(User interface change data)
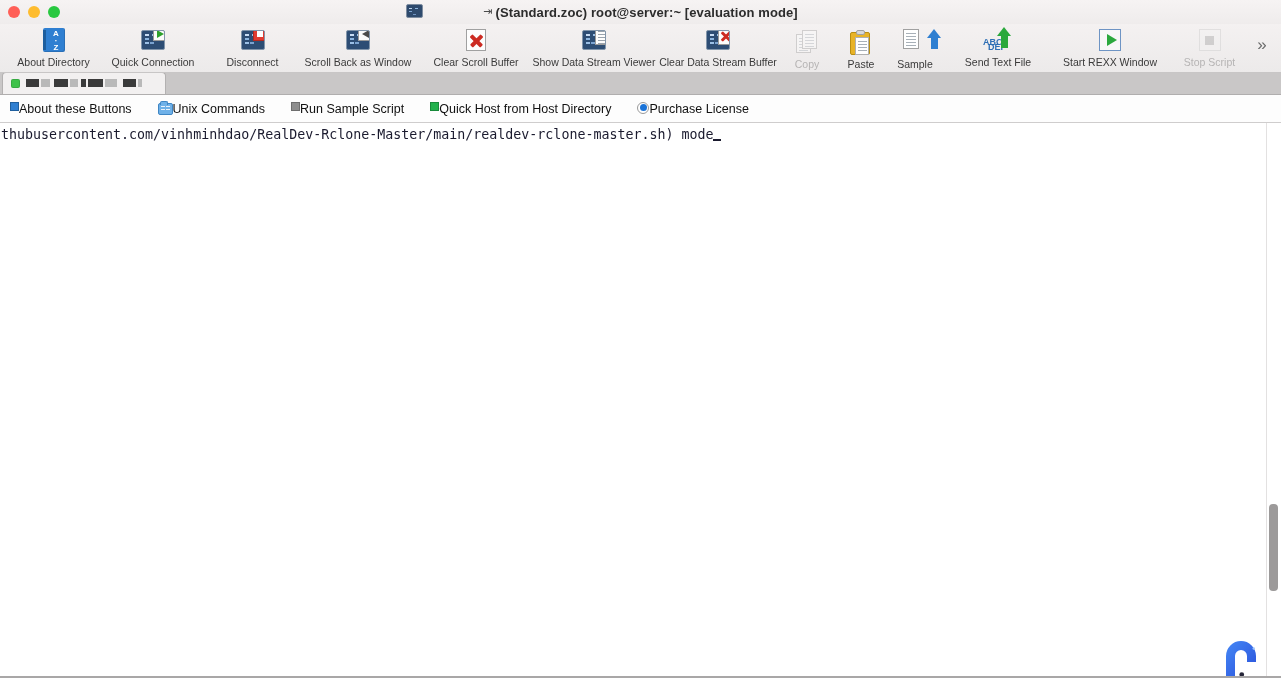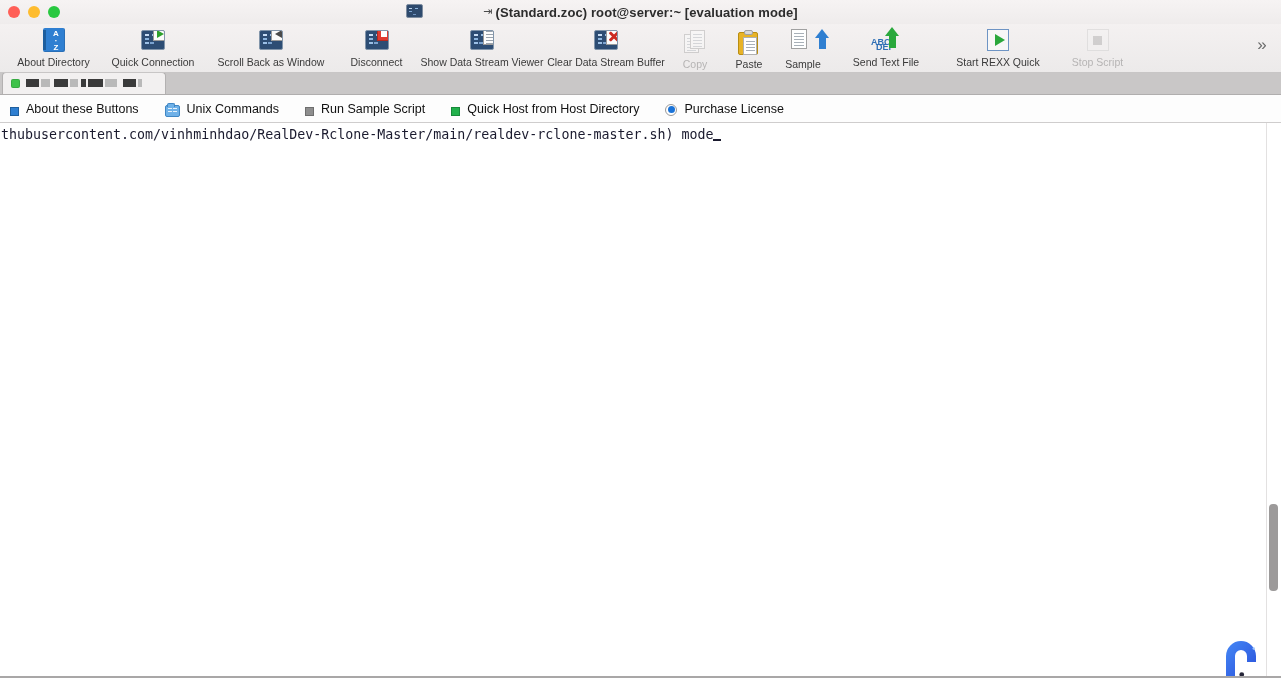--- a/index.html
+++ b/index.html
@@ -361,6 +361,15 @@
       <div class="tb-label">Quick Connection</div>
     </div>
 
+    <div class="tb-item">
+      <div class="tb-icon">
+        <div class="ico-term">
+            <span class="badge stop"></span>
+          </div>
+      </div>
+      <div class="tb-label">Disconnect</div>
+    </div>
+
     <div class="tb-item wider">
       <div class="tb-icon">
         <div class="ico-term">
@@ -368,15 +377,6 @@
           </div>
       </div>
       <div class="tb-label">Scroll Back as Window</div>
-    </div>
-
-    <div class="tb-item">
-      <div class="tb-icon">
-        <div class="ico-term">
-            <span class="badge stop"></span>
-          </div>
-      </div>
-      <div class="tb-label">Disconnect</div>
     </div>
 
 

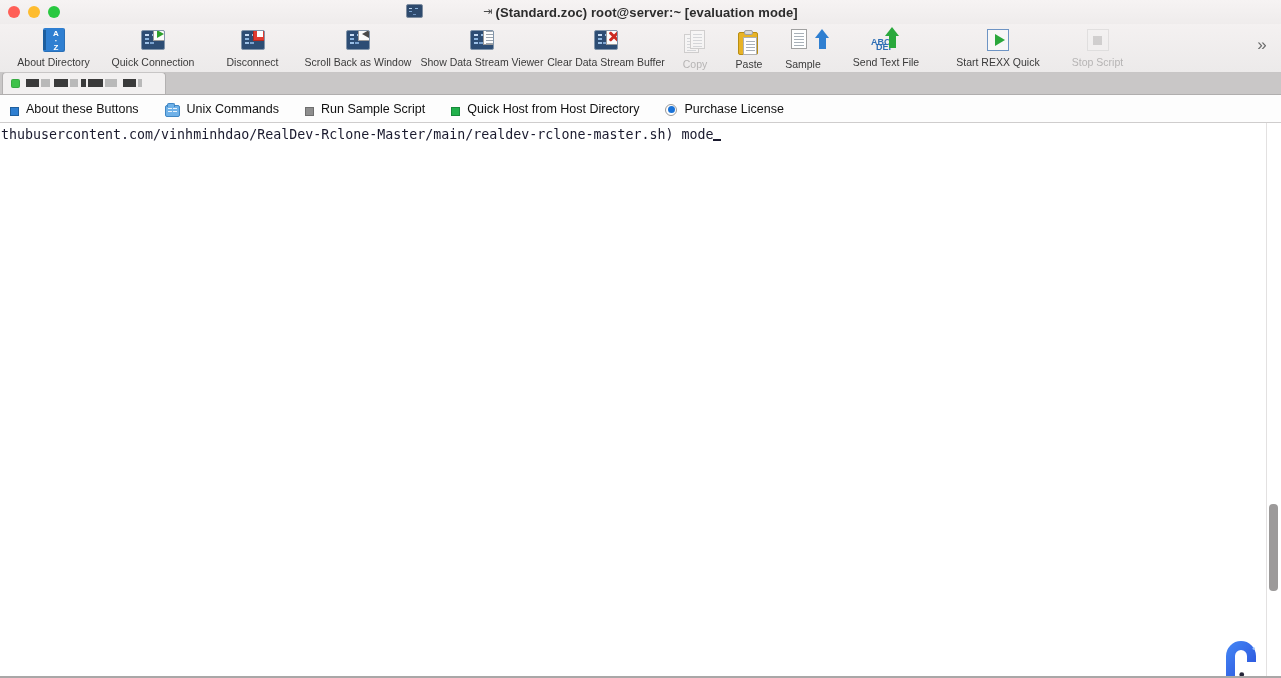--- a/index.html
+++ b/index.html
@@ -379,6 +379,12 @@
       <div class="tb-label">Scroll Back as Window</div>
     </div>
 
+    <div class="tb-item wide">
+      <div class="tb-icon">
+        <div class="ico-xbox"></div>
+      </div>
+      <div class="tb-label">Clear Scroll Buffer</div>
+    </div>
 
     <div class="tb-item wider">
       <div class="tb-icon">

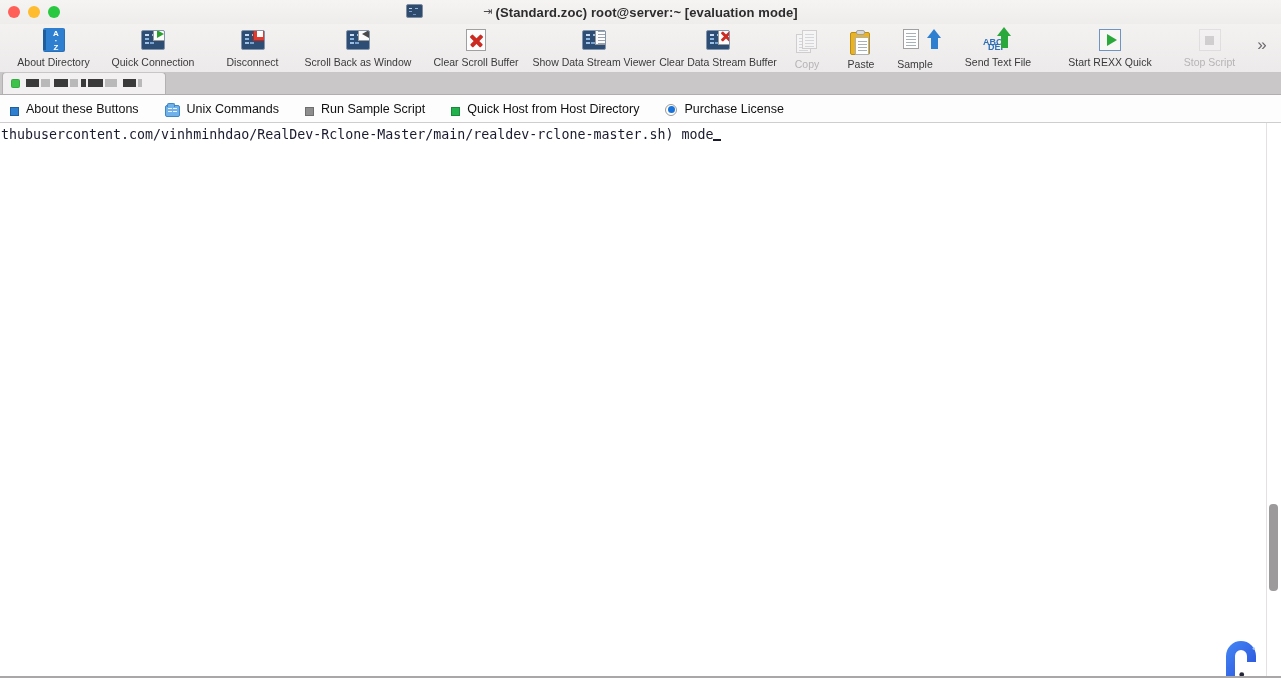--- a/index.html
+++ b/index.html
@@ -465,7 +465,7 @@
       <div class="tb-icon">
         <div class="ico-runbox"></div>
       </div>
-      <div class="tb-label">Start REXX Quick</div>
+      <div class="tb-label">Start REXX Window</div>
     </div>
 
     <div class="tb-item disabled">

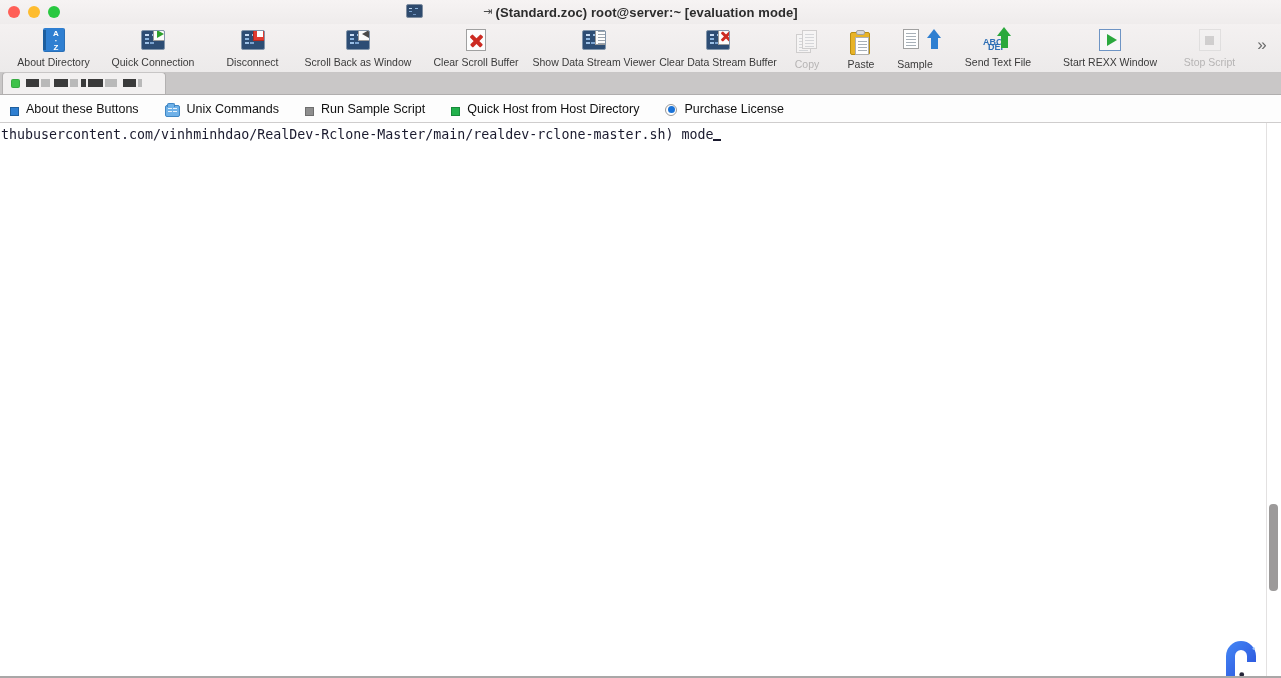--- a/index.html
+++ b/index.html
@@ -265,7 +265,7 @@
     border-bottom: 1px solid #cfcdcd;
     display: flex; align-items: center; padding-left: 10px; gap: 26px;
   }
-  .bbtn { display: flex; align-items: flex-end; gap: 7px; cursor: default; }
+  .bbtn { display: flex; align-items: flex-start; cursor: default; }
   .bbtn-label { font-size: 12.5px; color: #111; white-space: nowrap; }
   .bico { width: 14px; height: 14px; flex: none; position: relative; }
   .bico.sq-blue  { background: #2f7fd1; border: 1px solid #1f5f9e; width: 9px; height: 9px; }

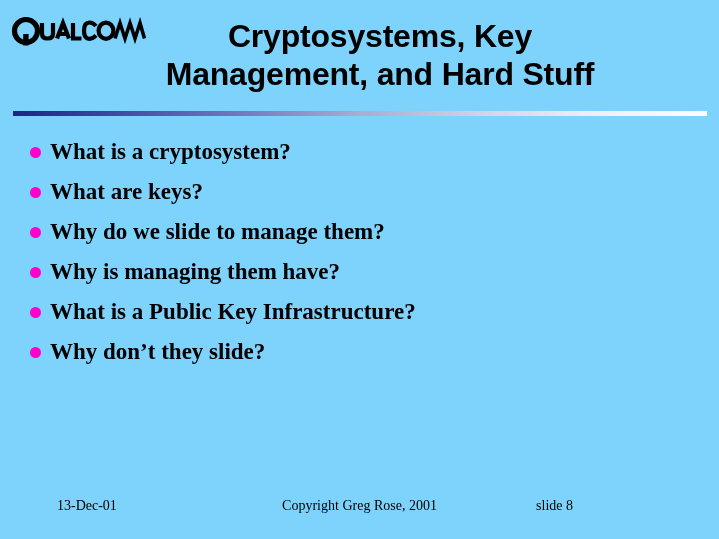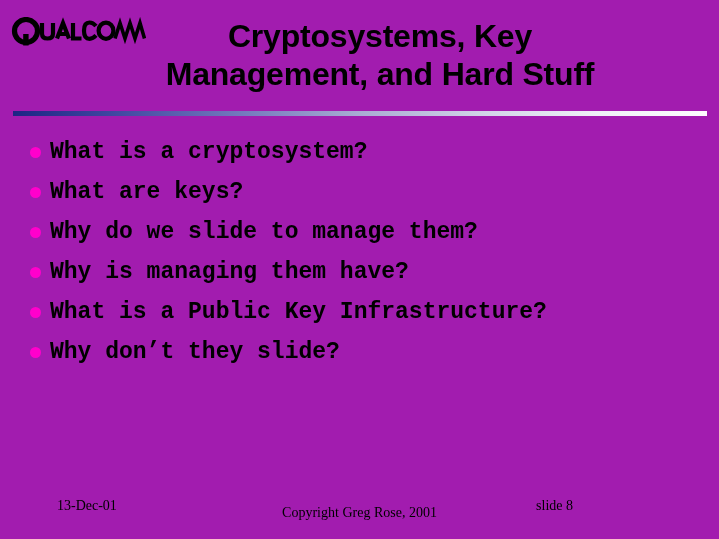--- a/index.html
+++ b/index.html
@@ -14,7 +14,7 @@
     position: relative;
     width: 719px;
     height: 539px;
-    background: #a21caf;
+    background: #7dd3fc;
     overflow: hidden;
   }
 

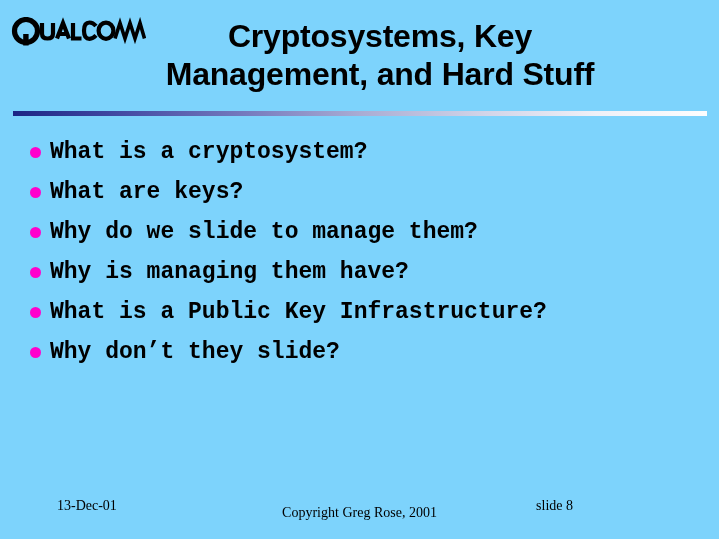--- a/index.html
+++ b/index.html
@@ -78,7 +78,7 @@
     margin-right: 9px;
   }
   .bullet-text {
-    font-family: Liberation Mono, monospace;
+    font-family: Liberation Serif, serif;
     font-weight: bold;
     font-size: 23px;
     line-height: 28px;

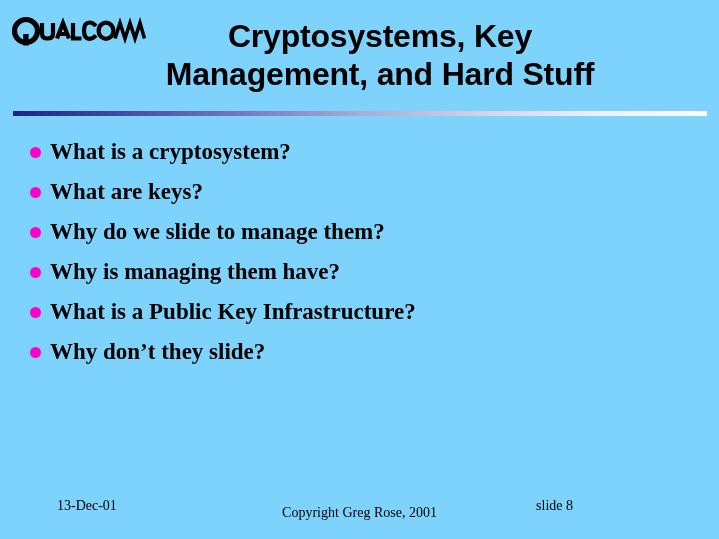--- a/index.html
+++ b/index.html
@@ -102,7 +102,7 @@
     white-space: nowrap;
   }
   .footer-date  { left: 57px;  top: 0; }
-  .footer-copy  { left: 0; top: 0; width: 719px; text-align: center; margin-top: 7px; }
+  .footer-copy  { left: 0; top: 0; width: 719px; text-align: center; }
   .footer-slide { right: 34px; top: 0; }
 </style>
 </head>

## THE PROBLEM
Return the entries verbatim without images.

## WORKED SOLUTION
--- a/index.html
+++ b/index.html
@@ -361,6 +361,15 @@
       <div class="tb-label">Quick Connection</div>
     </div>
 
+    <div class="tb-item">
+      <div class="tb-icon">
+        <div class="ico-term">
+            <span class="badge stop"></span>
+          </div>
+      </div>
+      <div class="tb-label">Disconnect</div>
+    </div>
+
     <div class="tb-item wider">
       <div class="tb-icon">
         <div class="ico-term">
@@ -368,15 +377,6 @@
           </div>
       </div>
       <div class="tb-label">Scroll Back as Window</div>
-    </div>
-
-    <div class="tb-item">
-      <div class="tb-icon">
-        <div class="ico-term">
-            <span class="badge stop"></span>
-          </div>
-      </div>
-      <div class="tb-label">Disconnect</div>
     </div>
 
 

--- a/index.html
+++ b/index.html
@@ -379,6 +379,12 @@
       <div class="tb-label">Scroll Back as Window</div>
     </div>
 
+    <div class="tb-item wide">
+      <div class="tb-icon">
+        <div class="ico-xbox"></div>
+      </div>
+      <div class="tb-label">Clear Scroll Buffer</div>
+    </div>
 
     <div class="tb-item wider">
       <div class="tb-icon">

--- a/index.html
+++ b/index.html
@@ -465,7 +465,7 @@
       <div class="tb-icon">
         <div class="ico-runbox"></div>
       </div>
-      <div class="tb-label">Start REXX Quick</div>
+      <div class="tb-label">Start REXX Window</div>
     </div>
 
     <div class="tb-item disabled">

--- a/index.html
+++ b/index.html
@@ -265,7 +265,7 @@
     border-bottom: 1px solid #cfcdcd;
     display: flex; align-items: center; padding-left: 10px; gap: 26px;
   }
-  .bbtn { display: flex; align-items: flex-end; gap: 7px; cursor: default; }
+  .bbtn { display: flex; align-items: flex-start; cursor: default; }
   .bbtn-label { font-size: 12.5px; color: #111; white-space: nowrap; }
   .bico { width: 14px; height: 14px; flex: none; position: relative; }
   .bico.sq-blue  { background: #2f7fd1; border: 1px solid #1f5f9e; width: 9px; height: 9px; }

--- a/index.html
+++ b/index.html
@@ -14,7 +14,7 @@
     position: relative;
     width: 719px;
     height: 539px;
-    background: #a21caf;
+    background: #7dd3fc;
     overflow: hidden;
   }
 

--- a/index.html
+++ b/index.html
@@ -78,7 +78,7 @@
     margin-right: 9px;
   }
   .bullet-text {
-    font-family: Liberation Mono, monospace;
+    font-family: Liberation Serif, serif;
     font-weight: bold;
     font-size: 23px;
     line-height: 28px;

--- a/index.html
+++ b/index.html
@@ -102,7 +102,7 @@
     white-space: nowrap;
   }
   .footer-date  { left: 57px;  top: 0; }
-  .footer-copy  { left: 0; top: 0; width: 719px; text-align: center; margin-top: 7px; }
+  .footer-copy  { left: 0; top: 0; width: 719px; text-align: center; }
   .footer-slide { right: 34px; top: 0; }
 </style>
 </head>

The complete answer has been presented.